Hacker News new | ask | show | jobs
by boustrophedon 998 days ago
Is there a way to fully turn off the RTC on the esp and still go into sleep, or are you using the external RTC to enable/disable the chip itself?

I noted this in the "future work" section but I don't have a way to actually test or validate whether the various deep sleep levels are working. If I try to use the ammeter on a standard multimeter it can't cope with the changing ranges as the esp draws a bunch of power to boot and I think probably causes brownouts.

Do you have a current ranger / ucurrent gold type device?

1 comments

What I do is basically:

- Put it in deep sleep

- On top of this, turn off the power domains for the RTC peripheral, RTC memory and the XTAL oscillator manually

- Use exlusively the ext1 external wakeup (ext0 requires the RTC peripherals to be powered on)

From my reading of the spec sheet, this is the best you can do on the chip.

Note that my choice of RTC also factors into the equation, the RV-3028-C7 has a significantly lower current draw than the common DS* RTC chips you see on maker-type boards.

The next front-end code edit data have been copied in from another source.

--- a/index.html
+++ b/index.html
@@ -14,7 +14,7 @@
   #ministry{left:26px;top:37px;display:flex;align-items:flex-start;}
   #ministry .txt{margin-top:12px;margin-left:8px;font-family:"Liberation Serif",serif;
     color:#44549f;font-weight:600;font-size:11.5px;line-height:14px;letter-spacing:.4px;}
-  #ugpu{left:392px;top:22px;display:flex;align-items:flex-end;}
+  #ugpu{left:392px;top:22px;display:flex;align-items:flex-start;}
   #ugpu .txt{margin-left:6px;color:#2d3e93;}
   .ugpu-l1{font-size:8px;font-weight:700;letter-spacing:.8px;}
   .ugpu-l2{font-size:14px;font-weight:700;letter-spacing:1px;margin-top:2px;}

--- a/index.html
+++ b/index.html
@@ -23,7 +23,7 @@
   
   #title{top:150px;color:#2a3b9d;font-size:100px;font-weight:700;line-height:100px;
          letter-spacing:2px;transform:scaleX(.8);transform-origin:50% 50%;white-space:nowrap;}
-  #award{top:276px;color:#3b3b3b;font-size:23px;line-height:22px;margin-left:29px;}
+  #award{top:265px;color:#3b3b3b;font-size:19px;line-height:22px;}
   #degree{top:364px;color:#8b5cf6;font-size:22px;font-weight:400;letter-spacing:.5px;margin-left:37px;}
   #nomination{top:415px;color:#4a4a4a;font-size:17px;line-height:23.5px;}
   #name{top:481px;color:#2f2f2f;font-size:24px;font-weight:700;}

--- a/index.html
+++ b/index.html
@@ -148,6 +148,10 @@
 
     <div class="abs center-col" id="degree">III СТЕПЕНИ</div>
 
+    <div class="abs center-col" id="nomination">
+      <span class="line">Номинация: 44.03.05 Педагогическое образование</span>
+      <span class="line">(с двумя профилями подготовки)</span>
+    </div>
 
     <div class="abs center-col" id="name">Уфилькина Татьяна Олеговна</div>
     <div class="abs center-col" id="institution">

And yeah, I bought a CurrentRanger :)

I'm very lazy about charging devices (I'm one of those people that keep their bicycle mechanical instead of going with the trend of electric shifters, because I absolutely don't want that hassle), so my goal was to maximize the number of months I wouldn't have to touch it.

Thanks for the explanation! I didn't know it was possible to turn off the crystal at all.

Maybe I'll splurge for a CurrentRanger as well. I'm definitely on board with changing batteries as infrequently as possible.